Originally, LaBaer's team built their NAPPA arrays from cDNAs encoding GST fusion proteins, which bind to anti-GST antibody-functionalized slides. More recently, they have been using fusions with Promega’s HaloTag®, a modified dehalogenase that forms a covalent linkage to a surface-conjugated chloroalkane group. Using this approach, binding is covalent, meaning washes can be more stringent. Arrayed proteins also can be denatured if desired, for instance to expose internal epitopes.

Marjeta Urh, director of research and proteomics group manager at Promega, says another advantage of HaloTag is that the arrayed proteins are always oriented in the same direction. That’s in contrast to some other arraying strategies, in which proteins bind to the surface randomly.

LaBaer’s lab mostly uses its arrays to study autoimmunity, but researchers in his lab also have used them to identify substrates of AMPylation and citrullination. In the former case, team member Xiaobo Xu used a modified form of ATP called N6pATP (N6-propargyl adenosine 5-triphosphate), which allows the labeling of AMPylated proteins with azide-functionalized fluorescein via Click chemistry.

“The general theme is, if you have a clever chemist and you want to do PTM studies, you modify the substrate so you can come in later to see them by fluorescence,” LaBaer says.

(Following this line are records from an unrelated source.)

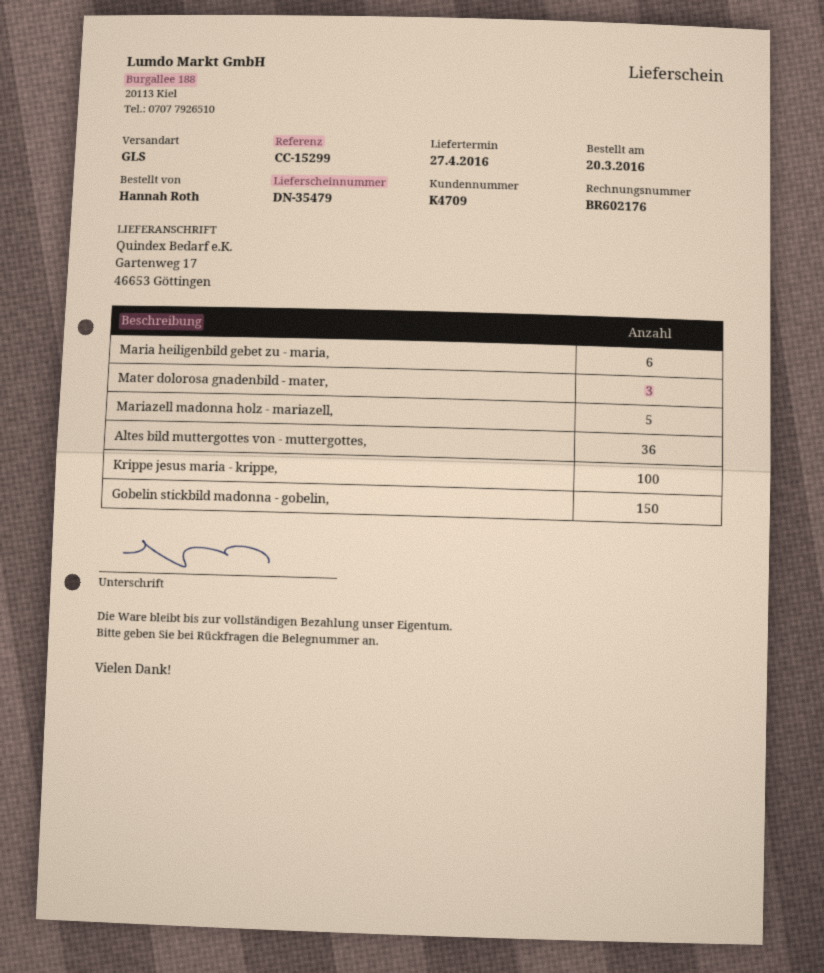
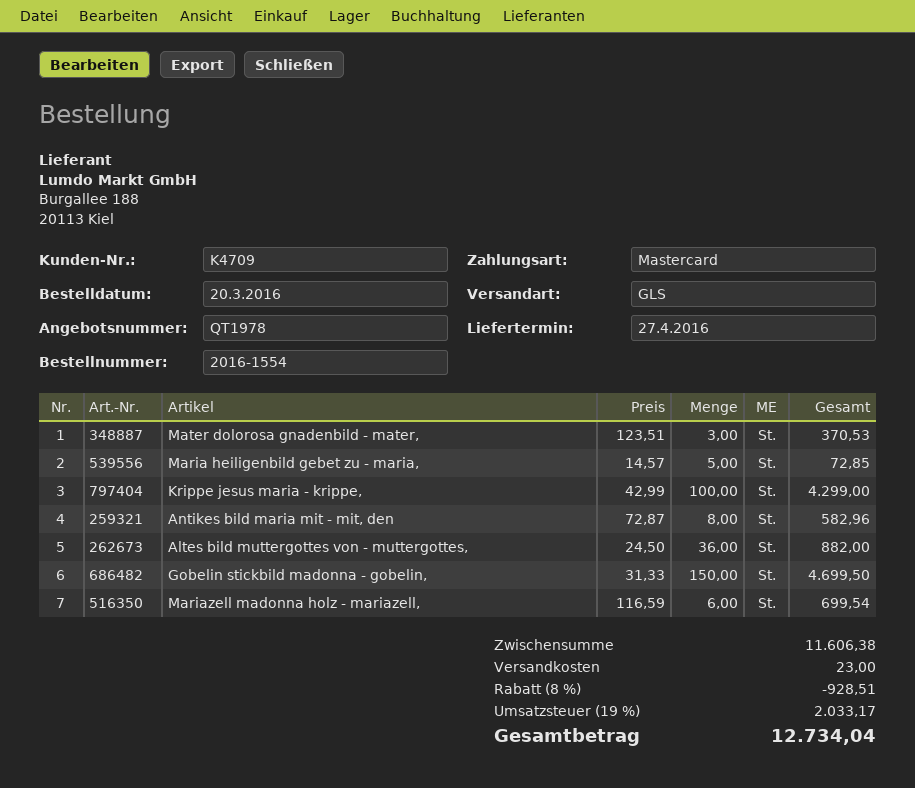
Maria heiligenbild gebet zu - maria,: 6 -> 5
Mariazell madonna holz - mariazell,: 5 -> 6
Antikes bild maria mit - mit, den: none -> 8

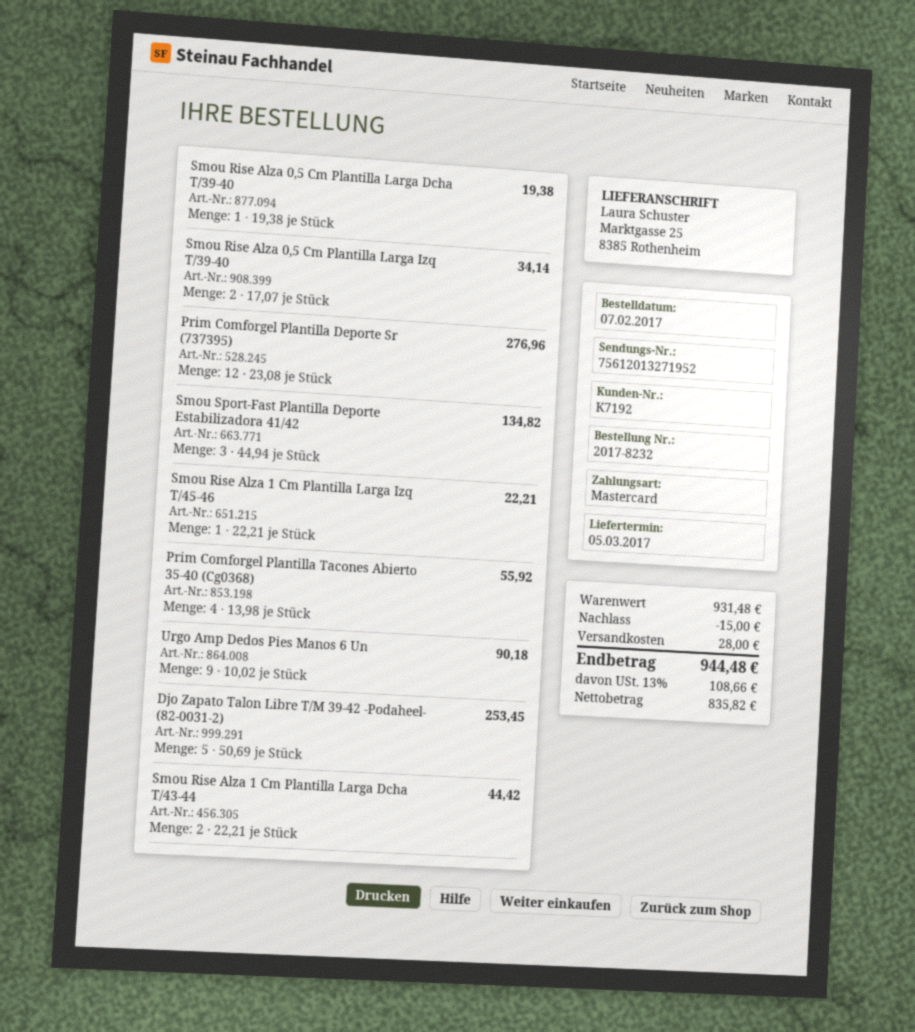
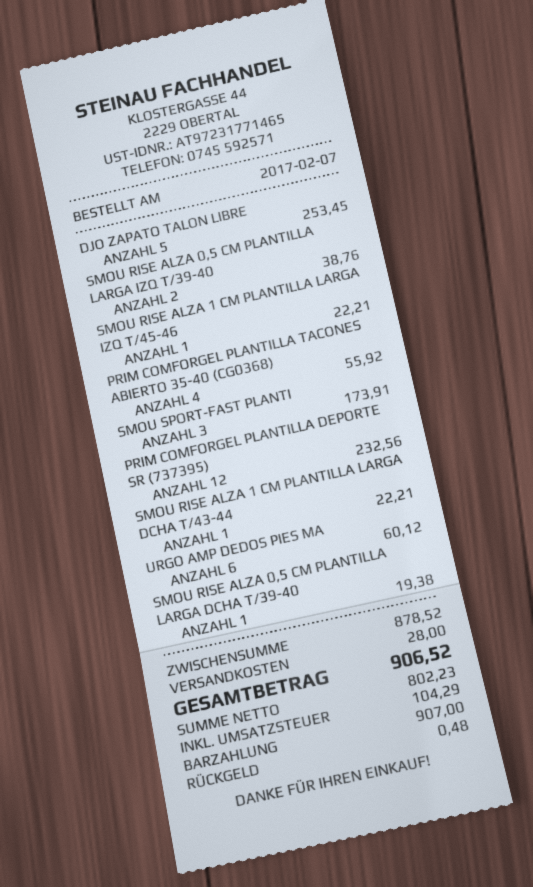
payment method: Mastercard -> cash
Smou Rise Alza 0,5 Cm Plantilla Larga Izq T/39-40: 2 for 34.14 -> 2 for 38.76
Prim Comforgel Plantilla Deporte Sr (737395): 12 for 276.96 -> 12 for 232.56
Smou Sport-Fast Plantilla Deporte Estabilizadora 41/42: 3 for 134.82 -> 3 for 173.91
Urgo Amp Dedos Pies Manos 6 Un: 9 for 90.18 -> 6 for 60.12
Smou Rise Alza 1 Cm Plantilla Larga Dcha T/43-44: 2 for 44.42 -> 1 for 22.21
subtotal: 931.48 -> 878.52
discount: 15.00 -> none
net: 835.82 -> 802.23
tax: 108.66 -> 104.29
total: 944.48 -> 906.52

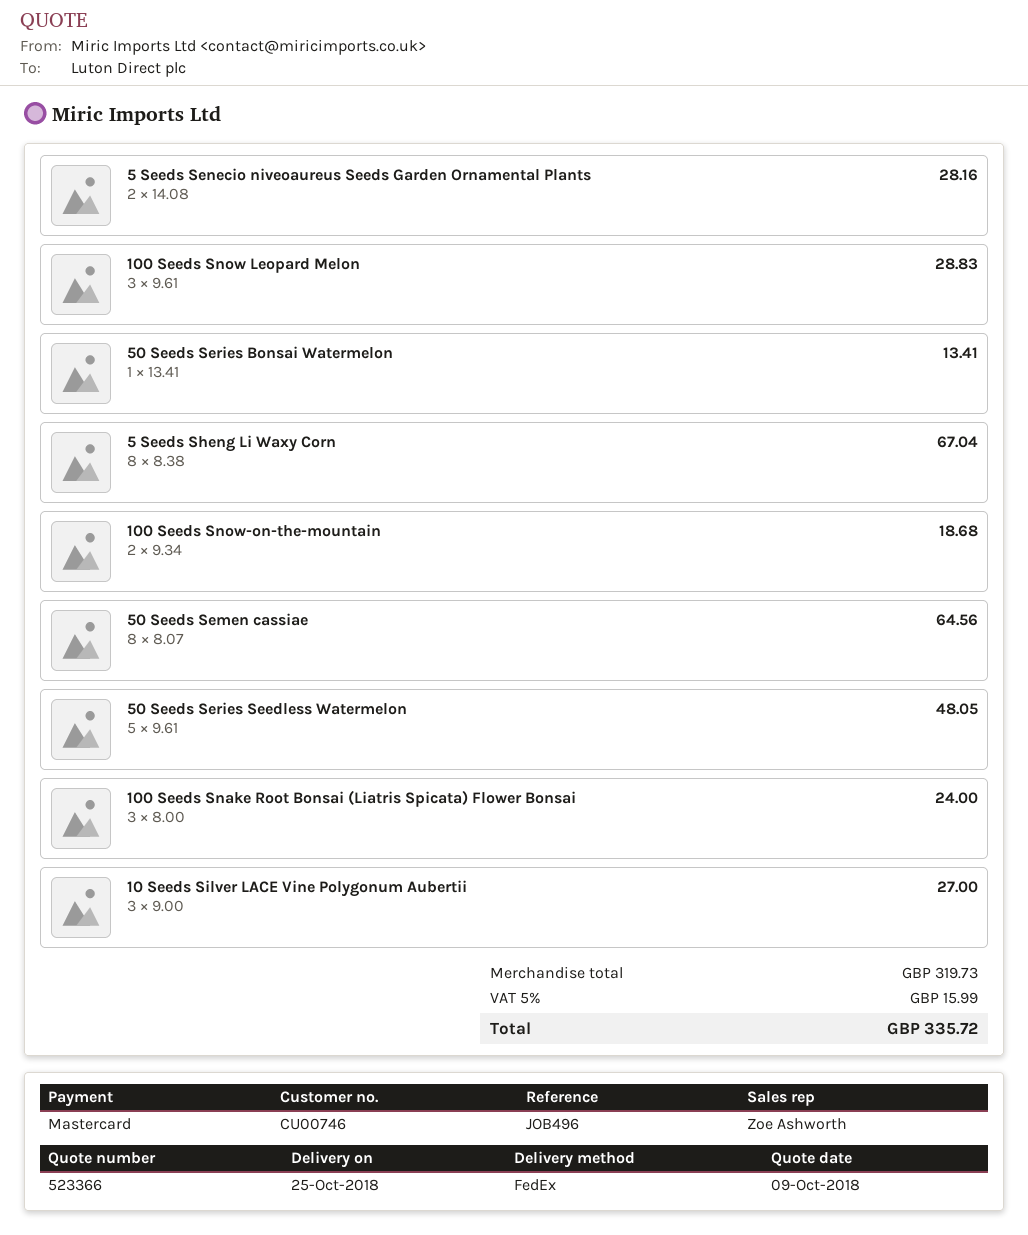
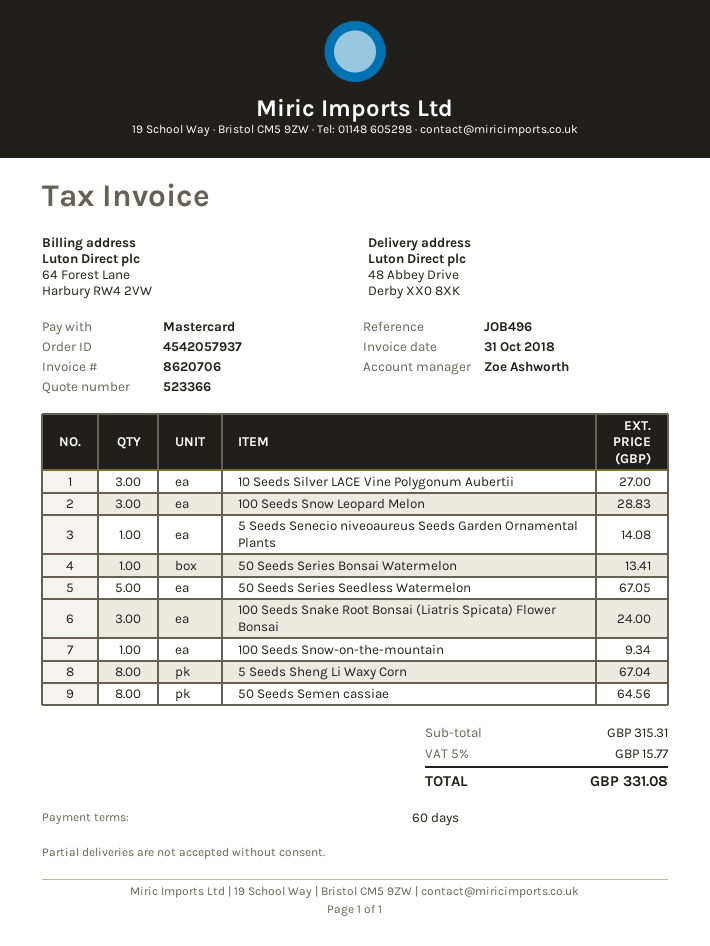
5 Seeds Senecio niveoaureus Seeds Garden Ornamental Plants: 2 for 28.16 -> 1 for 14.08
100 Seeds Snow-on-the-mountain: 2 for 18.68 -> 1 for 9.34
50 Seeds Series Seedless Watermelon: 5 for 48.05 -> 5 for 67.05
subtotal: 319.73 -> 315.31
tax: 5% = 15.99 -> 5% = 15.77
total: 335.72 -> 331.08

NAPPA microarrays are available through the NAPPA Core Facility at ASU, which has 60,000 to 70,000 cDNAs available. Custom designs are also available.

Peptide macroarrays

A third approach to PTM analysis is the peptide macroarray. EMD Millipore, for instance, uses its AbSurance™ Histone Antibody Specificity Arrays (PDF) in-house to profile its own PTM-specific antibodies.

Comprising 89 19-mer peptides from histones H3, H4, H2A and H2B spotted on a low-fluorescence PVDF membrane, AbSurance macroarrays are intended to give researchers confidence in the quality and specificity of PTM-focused antibodies, says John Rosenfeld, R&D group leader for epigenetics at EMD Millipore.

“This is a method we use for the histone antibodies we develop and our attempt to provide transparency into the quality of our products,” he says. The approach also provides a way to demonstrate antibody specificity if requested by manuscript reviewers, he adds.

But researchers also may use the array to assess activity of histone-modifying enzymes, says Michael Sturges, senior product manager for epigenetics at EMD Millipore; the company currently is developing a product along that line.

“We are intending to commercialize a similar array on a slide, and we will validate that product for protein-protein interaction screening and the ability of chromatin modifiers to bind to modifications and add or remove modifications,” Sturges says.

The current AbSurance macroarray is split over two membranes, one for histone H3 and the other for H2A, H2B and H4, with peptides spotted at two concentrations. The complete set costs $255 for both membranes, or $143 for one.

Fundamentally, of course, a microarray experiment is not the end of a study, but the beginning, a way to generate hypotheses. Follow-up studies are inevitable, typically using more focused technologies such as ELISA or mass spectrometry. “If you are starting out with no knowledge of what you’re working on, an array is a good first step,” Balcer says.

Update (6/11/14): This article was updated to add information about RayBiotech.